Comparison of Cytotoxicity and the Anti-Adipogenic Effect of Green Tea Polyphenols with Epigallocatechin-3-Gallate in 3T3-L1 Preadipocytes

Abstract

Recent studies have demonstrated the effects of green tea polyphenols (GTP) and epigallocatechin-3-gallate (EGCG) on obesity. However, high doses of EGCG have also exhibited cytotoxicity. The aim of this study was to compare total GTP with purified EGCG on cytotoxicity, and to investigate the effects and the molecular mechanism of total GTP and EGCG on adipogenesis. Cytotoxicity was determined by cell viability assay. For the adipogenesis study, 3T3-L1 preadipocytes were incubated with three doses of GTP (1, 10, and 100 μg/ml) and the effect of EGCG (6.8 μg/ml) was compared with 10 μg/ml GTP containing 68% EGCG. Oil Red O staining and triglyceride content assay were carried out 10 days after differentiation and treatment. Adipogenic regulators CCAAT element binding protein α (C/EBPα), peroxisome proliferator-activated receptor gamma (PPARγ) and sterol regulatory element-binding protein-1c (SREBP-1c) were determined by qRT-PCR and immunoblotting.

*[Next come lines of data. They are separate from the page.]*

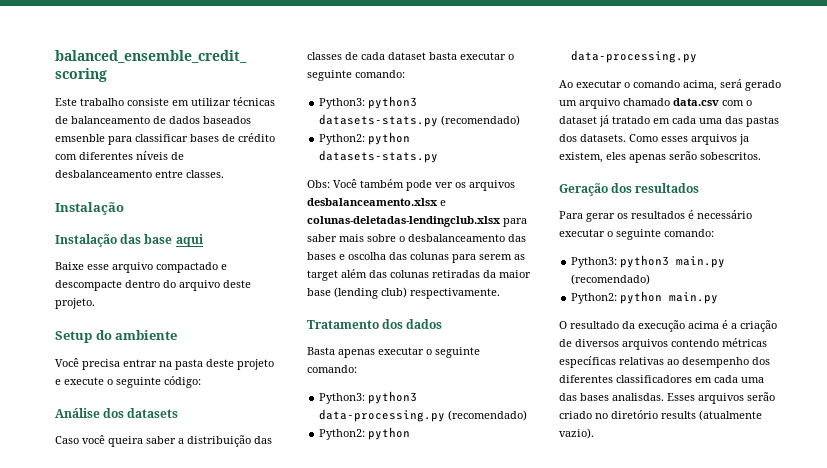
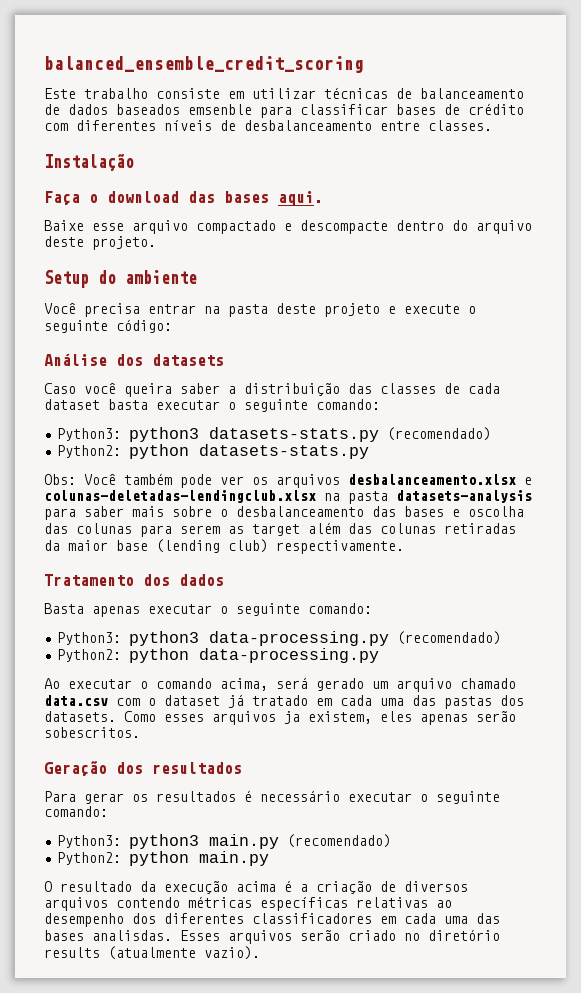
[55,234,204,247] Instalação das base aqui -> [44,191,323,206] Faça o download das bases aqui.
(501, 221) none -> [324,490,532,504] na pasta datasets-analysis

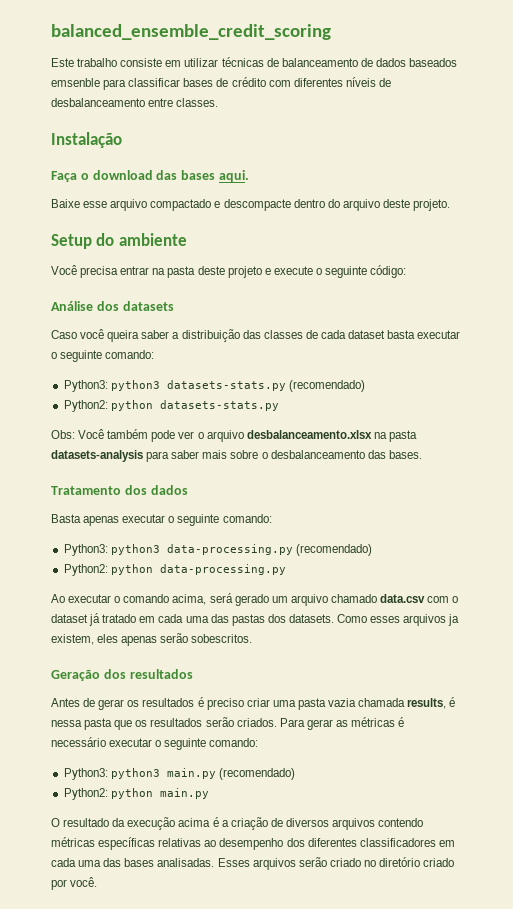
[252,474,532,488] [44,490,316,503] os arquivos desbalanceamento.xlsx e colunas-deletadas-lendingclub.xlsx -> [197,430,372,442] o arquivo desbalanceamento.xlsx
[404,506,524,517] [44,522,516,537] [44,539,404,554] bases e oscolha das colunas para serem as target além das colunas retiradas da maior base (lending club) respectivamente. -> [388,450,422,459] bases.
[44,791,76,802] Para -> [51,698,96,707] Antes de
(252, 796) none -> [206,697,456,710] [51,717,405,730] preciso criar uma pasta vazia chamada results, é nessa pasta que os resultados serão criados. Para gerar as métricas é
[92,930,172,941] analisdas. -> [157,858,215,867] analisadas.
[44,946,260,960] results (atualmente vazio). -> [423,858,455,867] [51,877,98,890] criado por você.

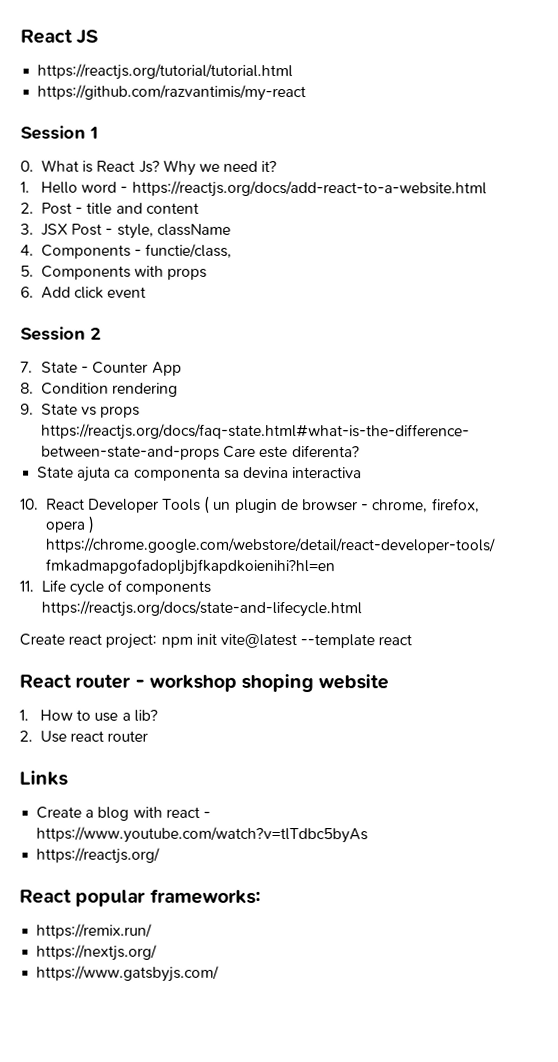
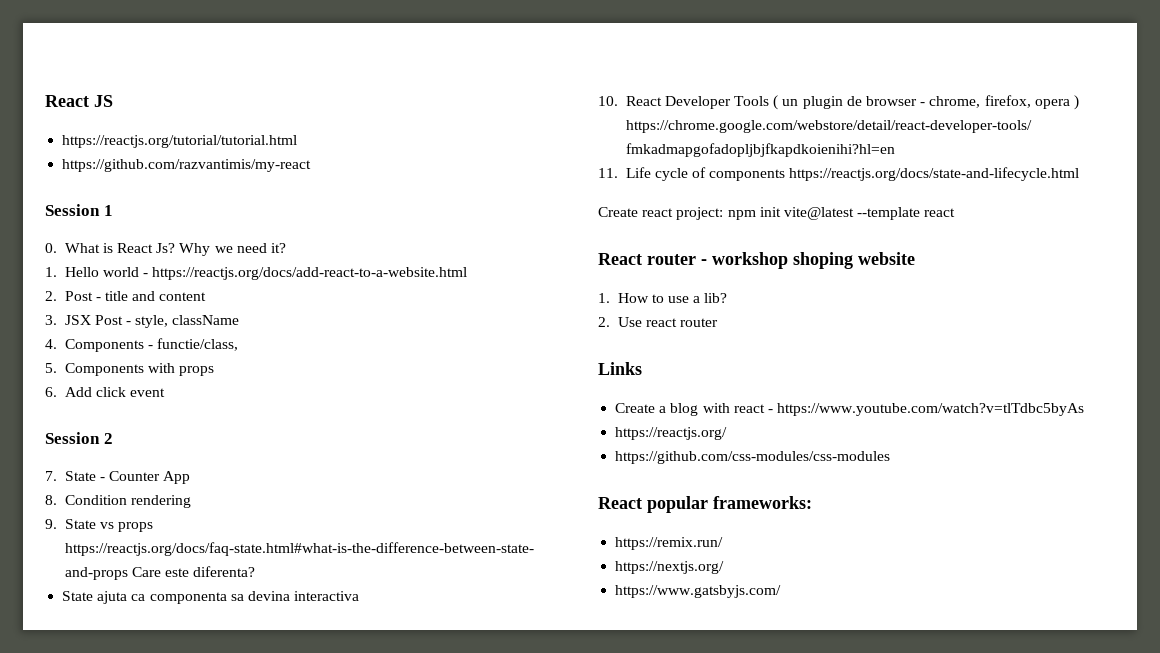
[81,181,118,193] word -> [102,267,139,277] world
(161, 855) none -> [615,451,891,464] // https://github.com/css-modules/css-modules

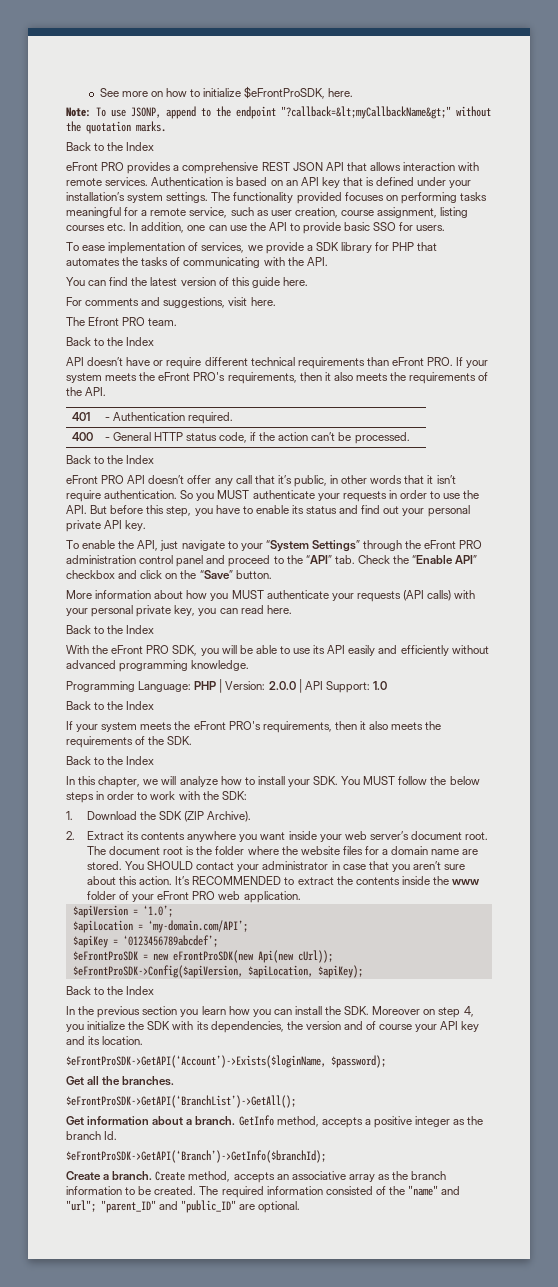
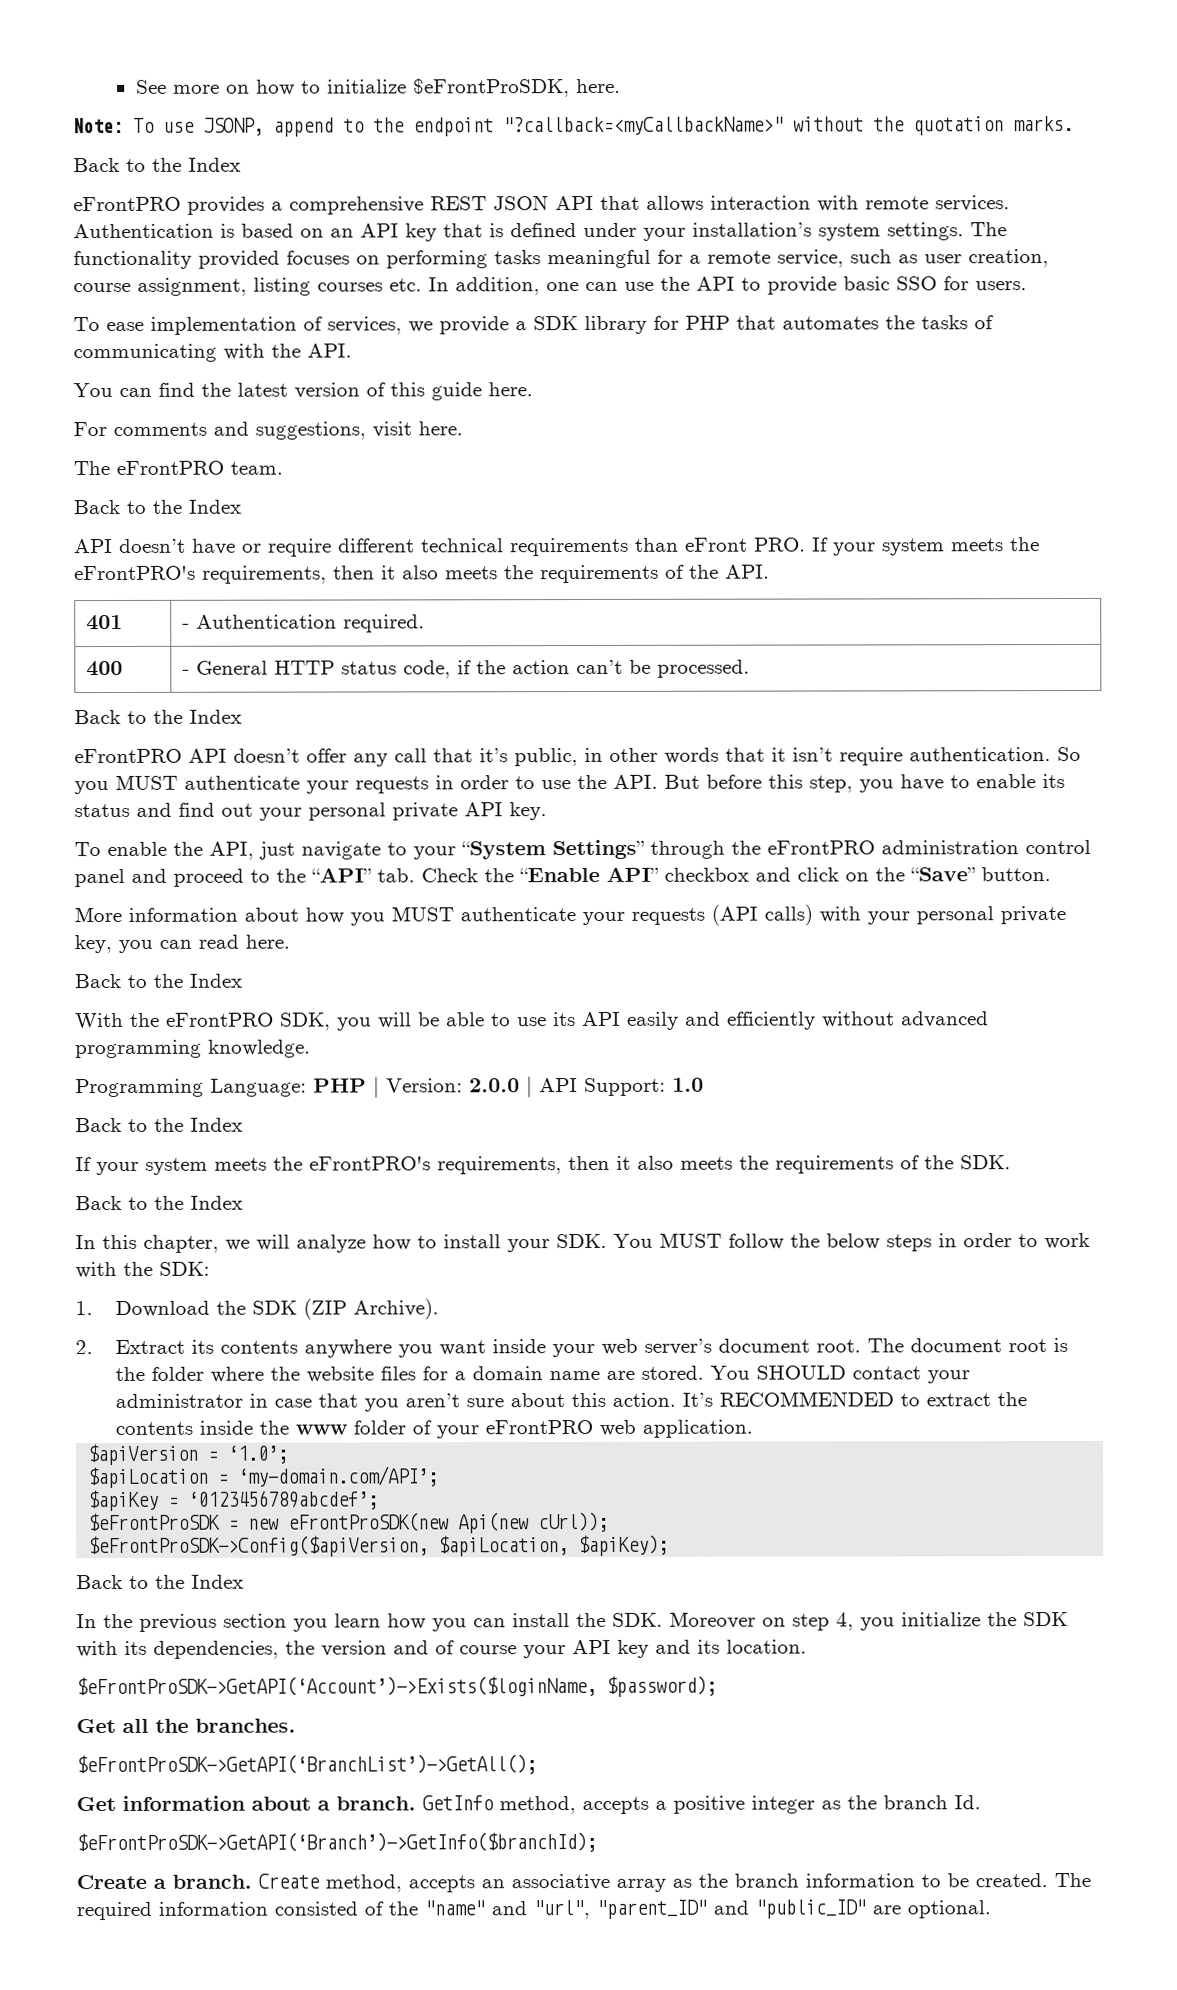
[281,106,451,119] "?callback=&lt;myCallbackName&gt;" -> [503,116,784,136] "?callback=<myCallbackName>"
[66,162,125,171] eFront PRO -> [73,196,181,212] eFrontPRO
[88,317,146,326] Efront PRO -> [116,460,224,475] eFrontPRO
[158,372,226,381] eFront PRO's -> [74,565,196,581] eFrontPRO's
[66,475,125,484] eFront PRO -> [74,748,182,764] eFrontPRO
[424,540,483,549] eFront PRO -> [767,840,875,855] eFrontPRO
[111,645,170,654] eFront PRO -> [166,1012,274,1027] eFrontPRO
[193,721,261,730] eFront PRO's -> [309,1156,431,1171] eFrontPRO's
[157,891,216,900] eFront PRO -> [485,1419,594,1435] eFrontPRO
[66,1200,96,1212] "url"; -> [533,1899,590,1920] "url",

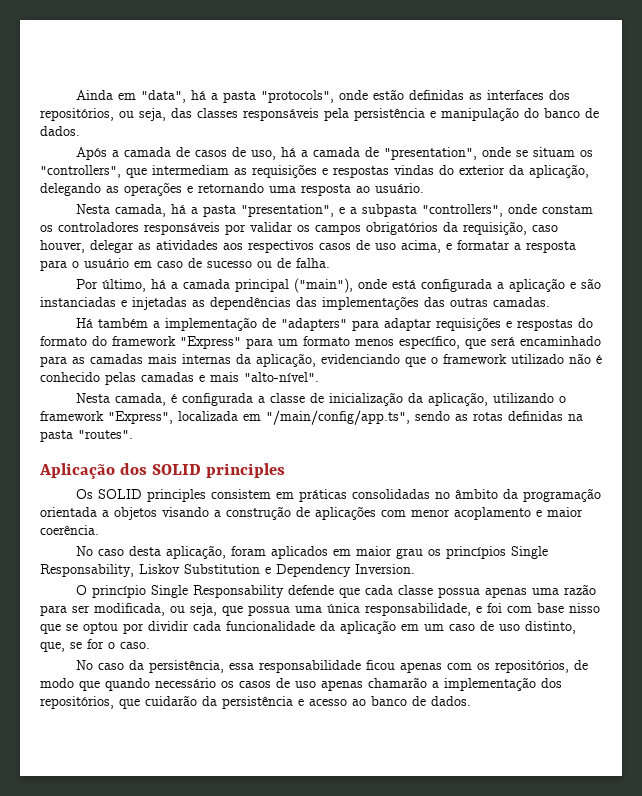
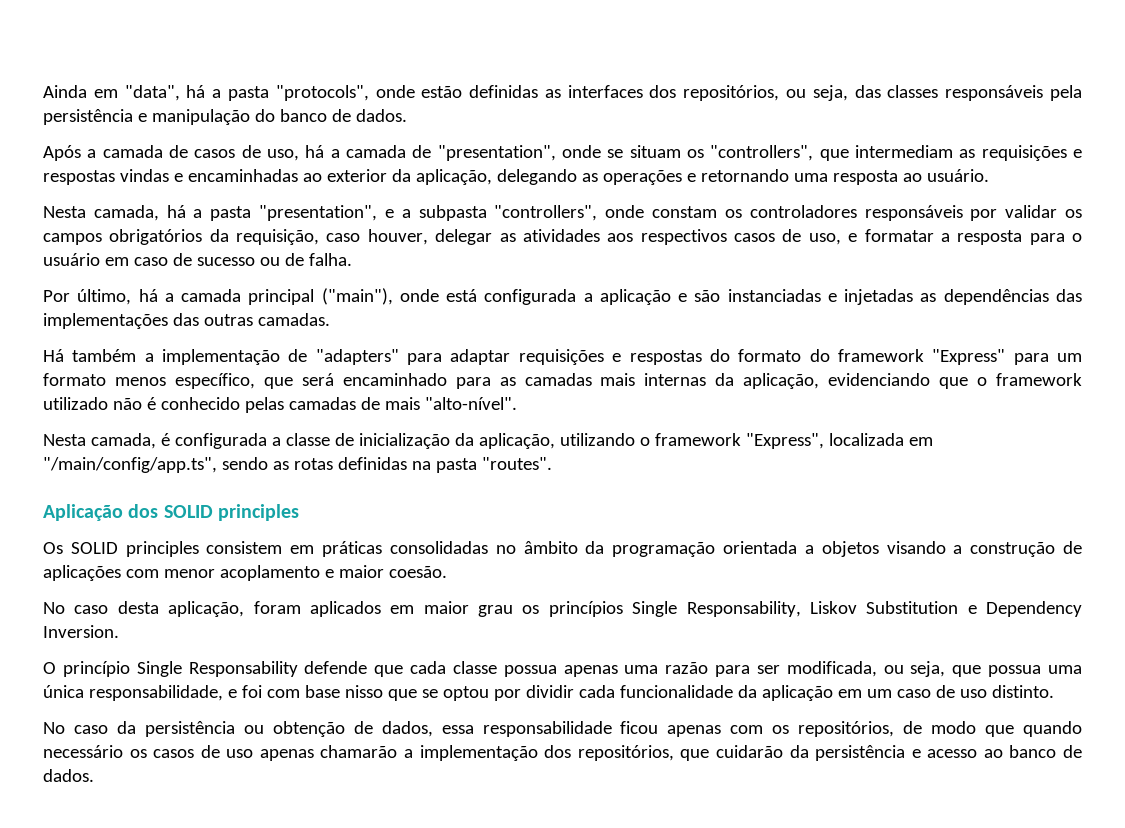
[439,165,454,175] do -> [173,169,322,182] e encaminhadas ao
[375,240,441,253] uso acima, -> [808,233,841,245] uso,
[199,375,205,382] e -> [360,397,380,410] de
[40,525,99,535] coerência. -> [388,566,447,578] coesão.
[525,621,576,634] [40,639,150,652] [76,660,225,673] distinto, que, se for o caso. // No caso da persistência, -> [991,685,1054,698] [43,721,433,737] distinto. // No caso da persistência ou obtenção de dados,

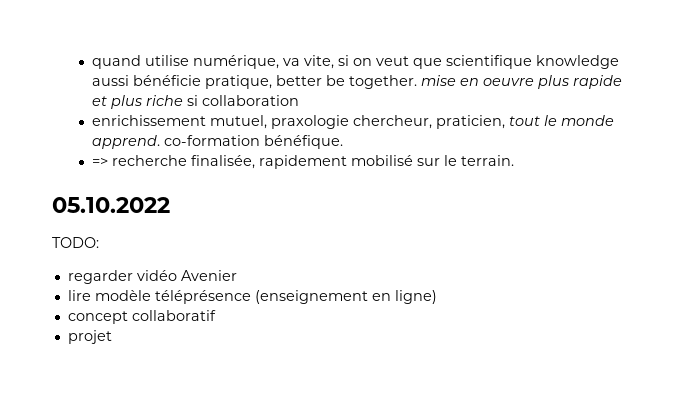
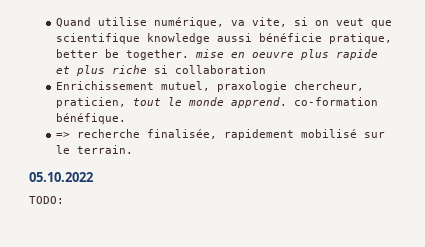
[92,55,142,69] quand -> [56,17,92,27] Quand
[92,115,207,126] enrichissement -> [56,81,155,90] Enrichissement
[67,270,237,284] [67,290,437,304] [67,310,216,324] [67,330,112,344] // regarder vidéo Avenier // lire modèle téléprésence (enseignement en ligne) // concept collaboratif // projet -> (64, 200) none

GTP at 1000 μg/ml and EGCG (68 and 680 μg/ml) significantly affected cell viability. Purified EGCG had greater cytotoxicity than corresponding doses of GTP. About 10 μg/ml of GTP showed stronger reduction in triglyceride accumulation than EGCG treatment. Transcriptional factors of C/EBPα, SREBP-1c and PPARγ were markedly decreased in both GTP and EGCG-treated cells and GTP exhibited stronger inhibitory effects on C/EBPα and PPARγ protein expression than EGCG (p < 0.05). In conclusion, total GTP exerted greater inhibitory effects than purified EGCG on adipogenesis through down-regulating the adipogenic factor C/EBPα, SREBP-1c and PPARγ expression. These findings support that a polyphenol mixture is safer and more effective than EGCG alone for preventing obesity and obesity-related chronic diseases.

Keywords: (–)-Epigallocatechin-3-Gallate; 3T3-L1 Preadipocytes, Cytotoxicity; Adipogenesis; Green Tea Polyphenols; Obesity Prevention.